Denn wer hier einen Job bekommt, gibt ihn so schnell nicht mehr auf. Die Programmierer werden wie Könige versorgt: Ob eigene Wäscherei, Öko-Verpflegung aus den umliegenden Dörfern, Swimmingpool, Fitneßraum oder Tischtennis-Platte - es soll an nichts fehlen. Murat Erdeviren, Praktikant aus Holland schwärmt: "Es ist wunderbar, ein Paradies - von High-Tech umgeben", während er von seinem Arbeitsplatz auf die sattgrünen Reisterrassen blickt.

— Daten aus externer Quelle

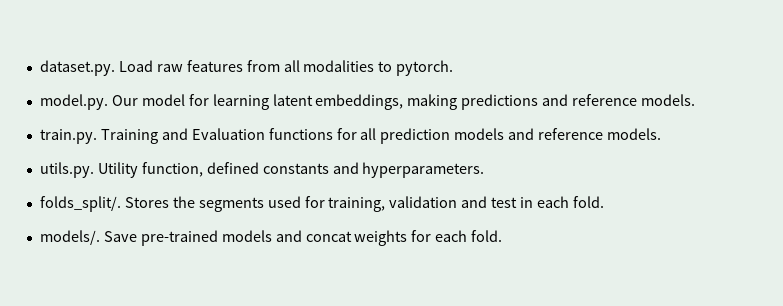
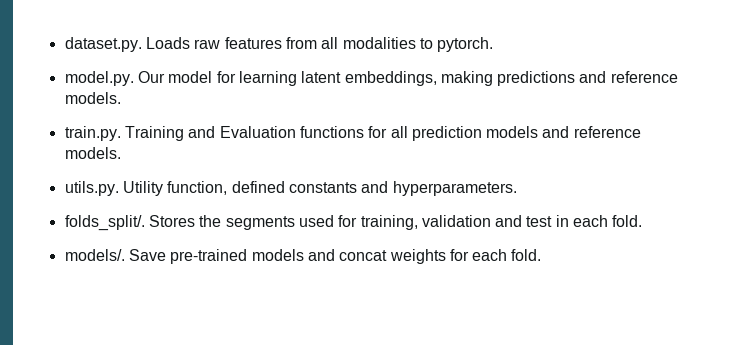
[118,60,153,72] Load -> [145,37,190,49] Loads

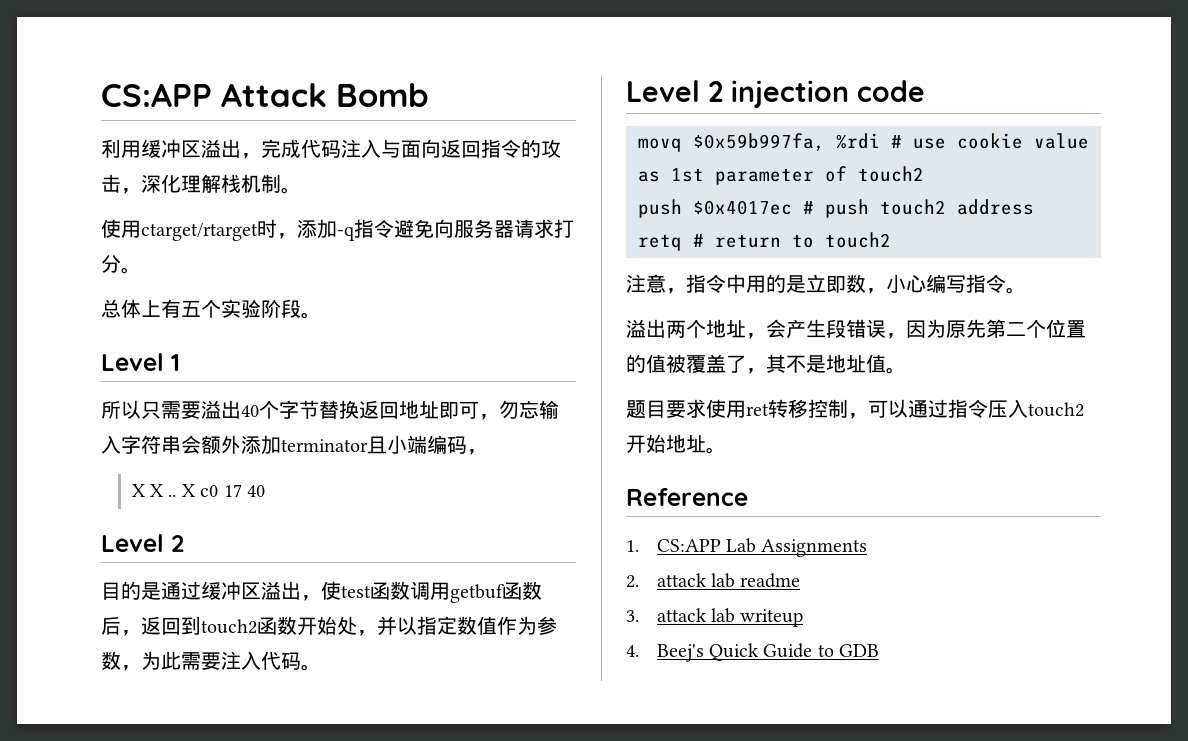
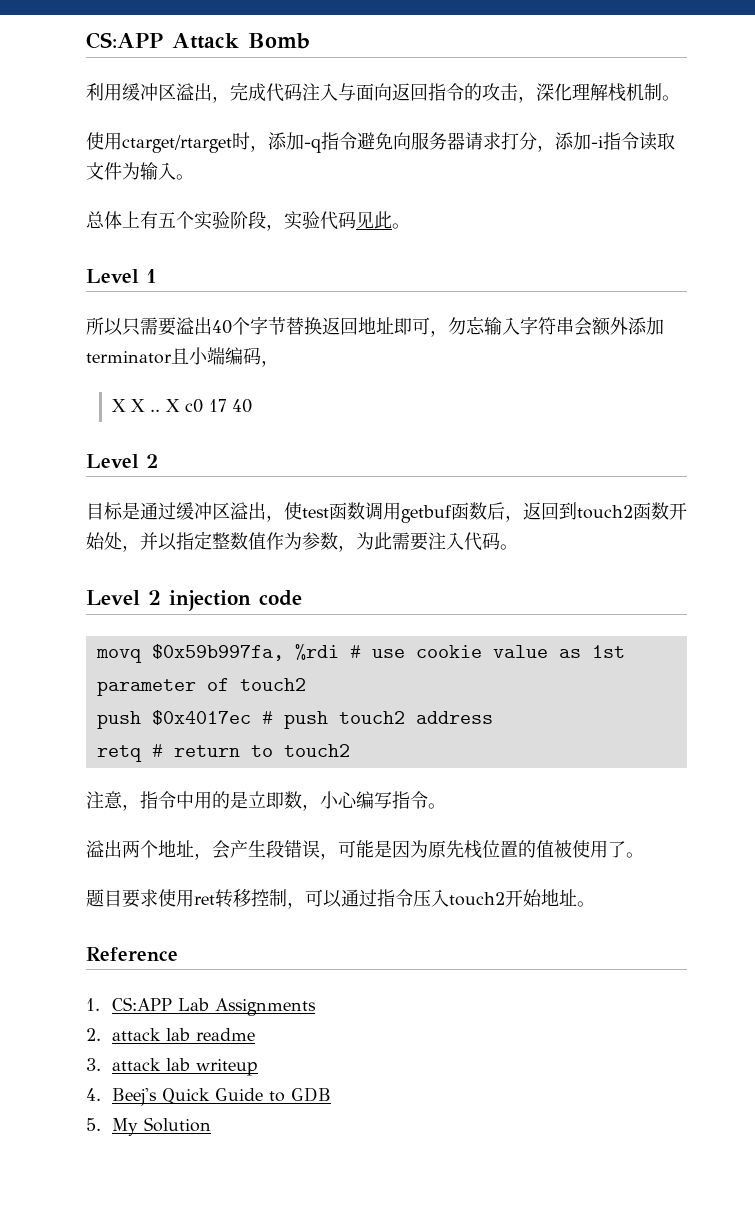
(121, 263) none -> [537,132,675,152] [86,162,176,180] ，添加-i指令读取文件为输入
(301, 308) none -> [266,211,392,231] ，实验代码见此
[121,581,141,600] 的 -> [104,502,123,520] 标
(457, 625) none -> [212,532,230,549] 整
(906, 336) none -> [338,840,392,858] 可能是
[986,319,1046,338] 第二个 -> [464,840,482,859] 栈
[686,354,886,374] 覆盖了，其不是地址值 -> [572,840,626,858] 使用了
(880, 650) none -> [86,1117,211,1136] // 5. My Solution

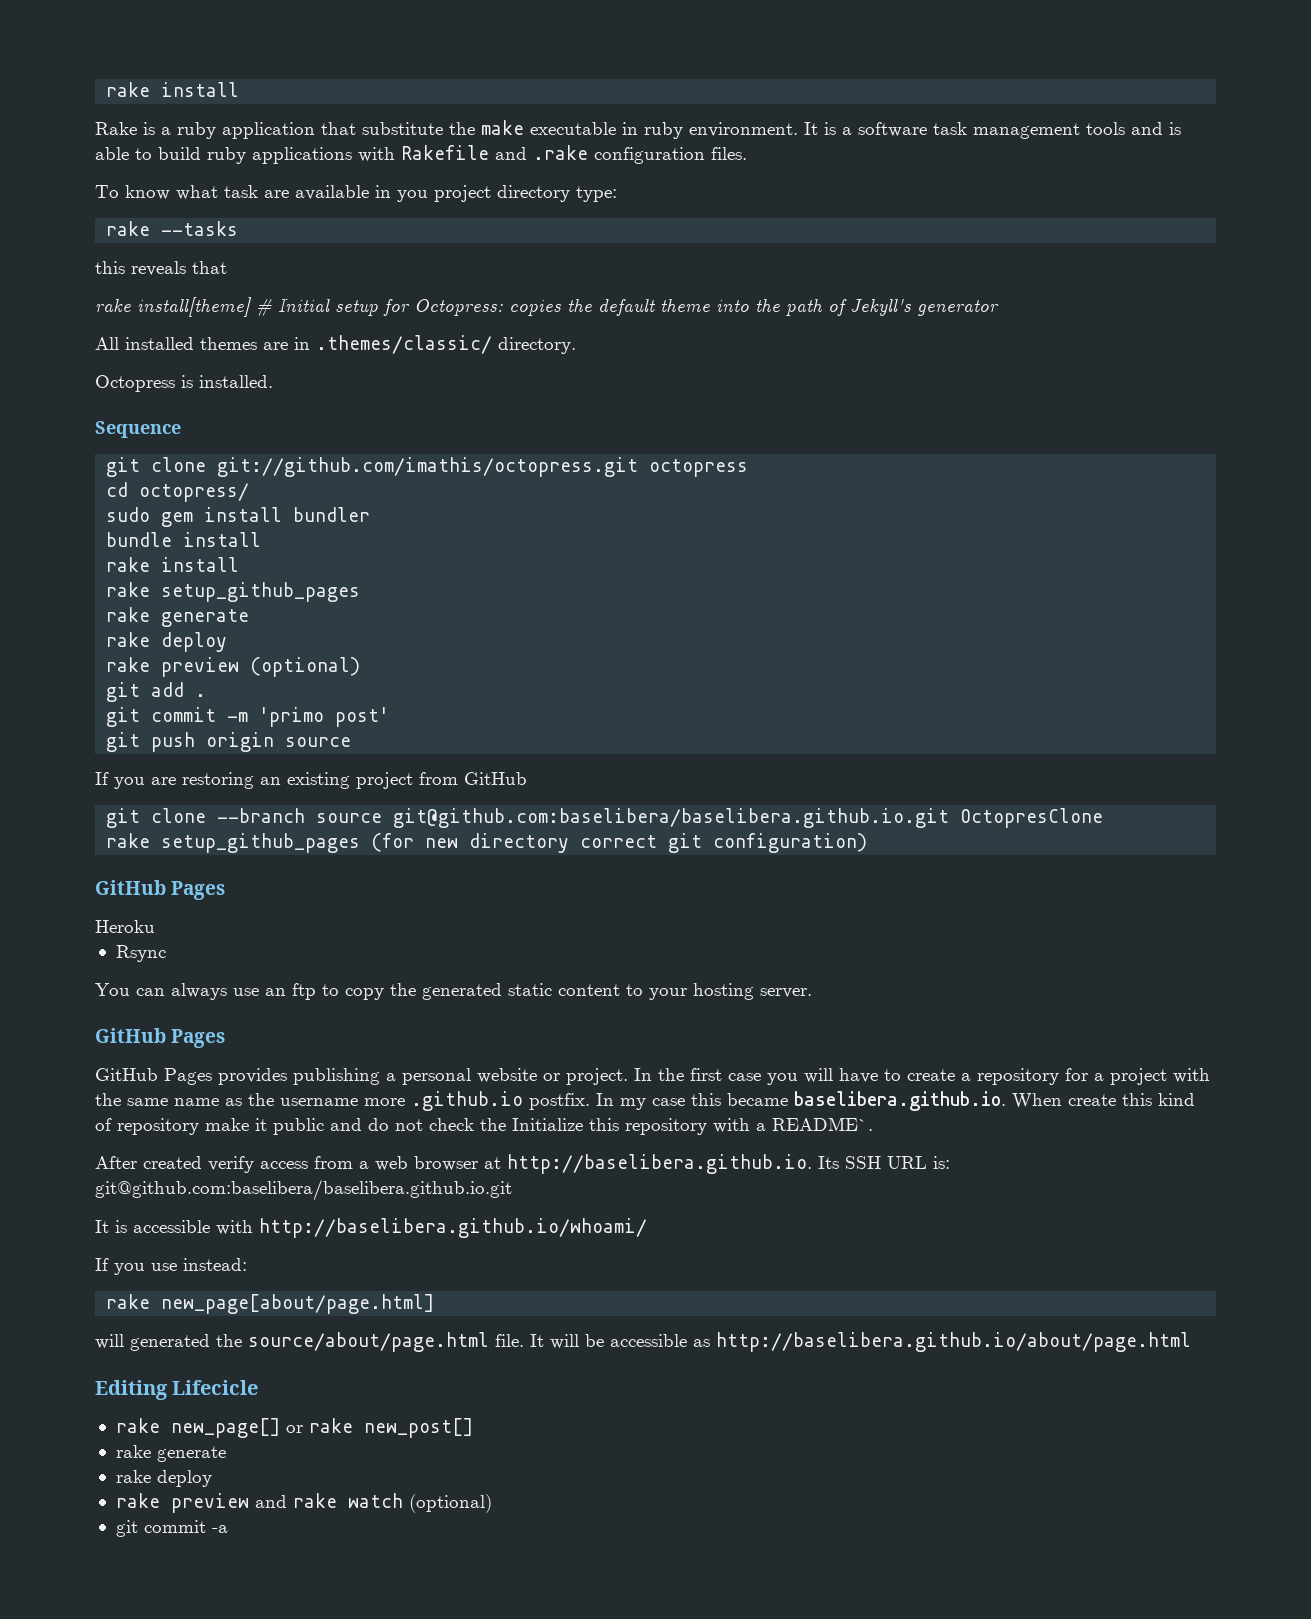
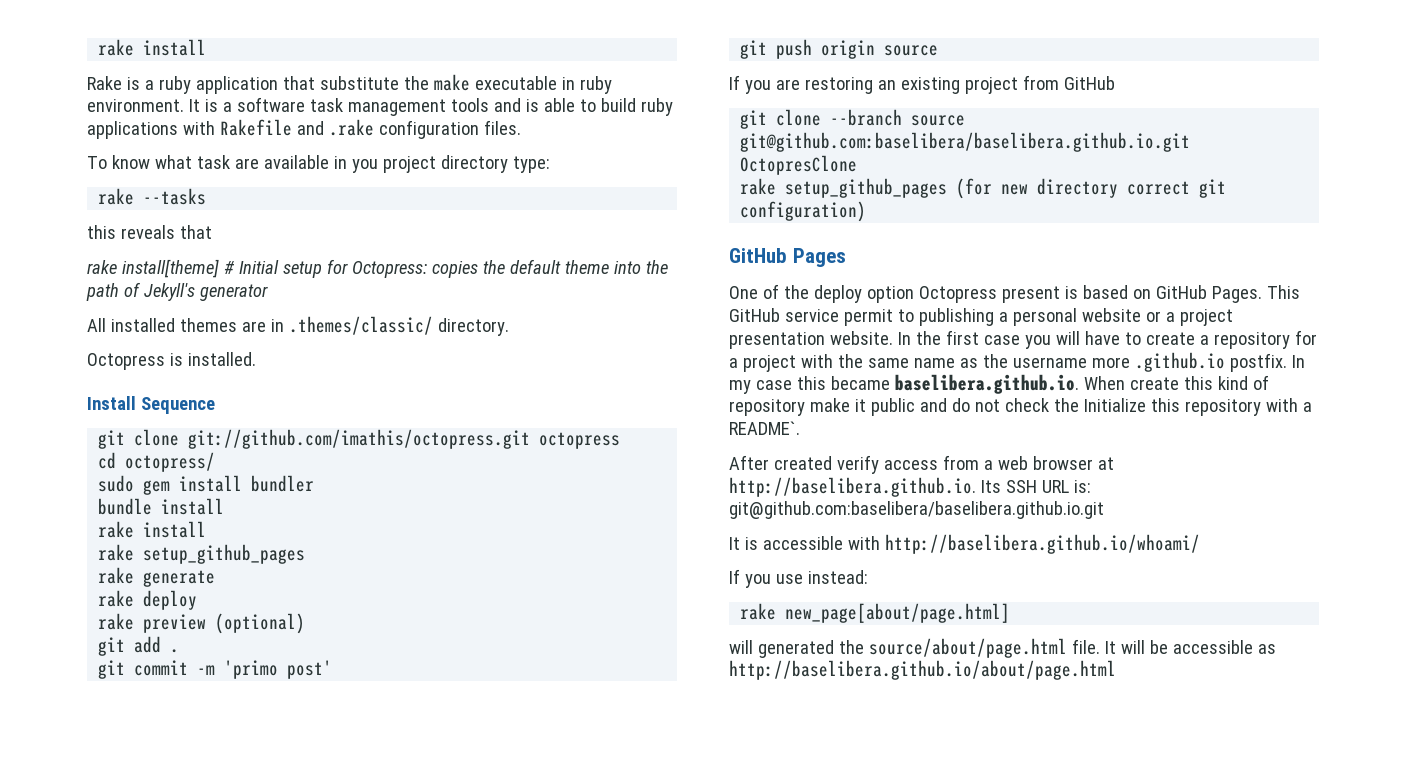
(273, 381) none -> [87,396,136,410] Install
[95,920,155,933] [115,945,166,962] [95,983,812,1000] [95,1028,226,1048] [95,1068,287,1085] Heroku // Rsync // You can always use an ftp to copy the generated static content to your hosting server. // GitHub Pages // GitHub Pages provides -> [729,284,1300,303] [729,308,914,326] One of the deploy option Octopress present is based on GitHub Pages. This GitHub service permit to
[566,1068,628,1085] project. -> [1165,309,1233,326] [729,331,893,349] a project presentation website.
[95,1380,259,1400] [115,1418,473,1438] [115,1445,226,1462] [115,1470,212,1487] [115,1493,492,1513] [115,1520,228,1537] // Editing Lifecicle // rake new_page[] or rake new_post[] // rake generate // rake deploy // rake preview and rake watch (optional) // git commit -a -> (1116, 670) none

Allerdings muss er einräumen: "Acht Stunden bleibt hier keiner. Denn das hier ist viel mehr als ein Arbeitsplatz, es ist ein Platz zum Leben."

High-Tech und Räucherstäbchen

Bali: Baturiti
Bild: Falko Schütz

Das sehen auch die indonesischen Programmierer so: Für sie gibt es keinen Unterschied zwischen Job und Hobby. Die 120 Informatiker sind fast alle Singles und im Durchschnitt erst Mitte 20. Gut zwei Drittel dieser neuen indonesischen Elite kommen von der Hauptinsel Java, von den wichtigsten Universitäten in Bandung, Surabaya oder Jakarta. "Mitarbeiter des Balicamps kamen in unsere Universität und machten uns Jobangebote", sagt Silvia Fitriani, während die Moslime ihr Kopftuch zurechtrückt. Die frische Absolventin verdient nun rund 400 Dollar im Monat. In Indonesien fünf mal mehr, als ein Lehrer bekommt.

Der Mix aus balinesischer Tradition und High-Tech ist auch für die eingefleischten indonesischen Programmierer noch immer etwas besonders: Jeden Morgen kommt der Dorf-Priester ins Camp und entzündet Räucherstäbchen an den Altaren.